People deploy security software like antivirus programs to protect themselves from malicious behavior and software exploits, but these programs can be insecure as well. A recent study from security firm iViZ Security found that the number of vulnerabilities in security products released in 2012 grew at a rate of 37.3 percent over the previous three years. In particular, the company noted a high occurrence of access control and input validation weaknesses.
Nearly half of the vulnerabilities found in security products – 49 percent – were in antivirus software programs. Other products affected included firewall software and intrusion detection and protection programs. Among the vendors attacked in 2012 were companies like Symantec, Panda Security and Barracuda Networks. Additionally, vulnerabilities were found in products from vendors such as McAfee, Cisco and Symantec.

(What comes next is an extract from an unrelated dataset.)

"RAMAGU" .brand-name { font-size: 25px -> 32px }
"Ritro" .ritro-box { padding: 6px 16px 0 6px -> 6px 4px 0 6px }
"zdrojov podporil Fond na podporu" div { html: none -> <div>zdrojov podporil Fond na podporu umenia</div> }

These programs offer a tempting target to attackers, as they generally have high levels of access to a large number of applications. Additionally, they are assumed to be trusted programs, researchers noted. As a result, attackers begin targeting security products by searching for weaknesses as soon as they are released. Weaknesses were defined by iViZ as any flaws that could lead to a software security vulnerability.
Protecting sensitive products
One such occurrence of vulnerabilities in a security product occurred last fall, when researcher Tavis Ormandy discovered eight previously unknown vulnerabilities in antivirus software from Sophos. Making a similar observation to the iViZ researchers, he noted that security products have an added responsibility to keep users safe.
“By design, antivirus products introduce a vast attack surface to a hostile environment,” he wrote. “The vendors of these products have a responsibility to uphold the highest secure development standards possible to minimize the potential for harm caused by their software.”
In the recent study, researchers predicted that attacks – particularly advanced persistent threats – against such products and their users will increase. Additionally, the majority of vulnerabilities found will remain undisclosed. Such trends are not only applicable to security products, however. The study suggested similar problems facing other commercial and open source applications.
“This is not just a call to action for [security] vendors,” said Dan Cornell, a principal analyst with security consultancy the Denim Group, according to TechTarget. “This is a call to action for [independent software vendors] that build software that is widely deployed.”
To meet secure development guidelines and avoid the occurrence of such product errors, organizations can use tools such as static analysis software to keep their applications vulnerability-free and avoid the likelihood of a security program introducing new threats.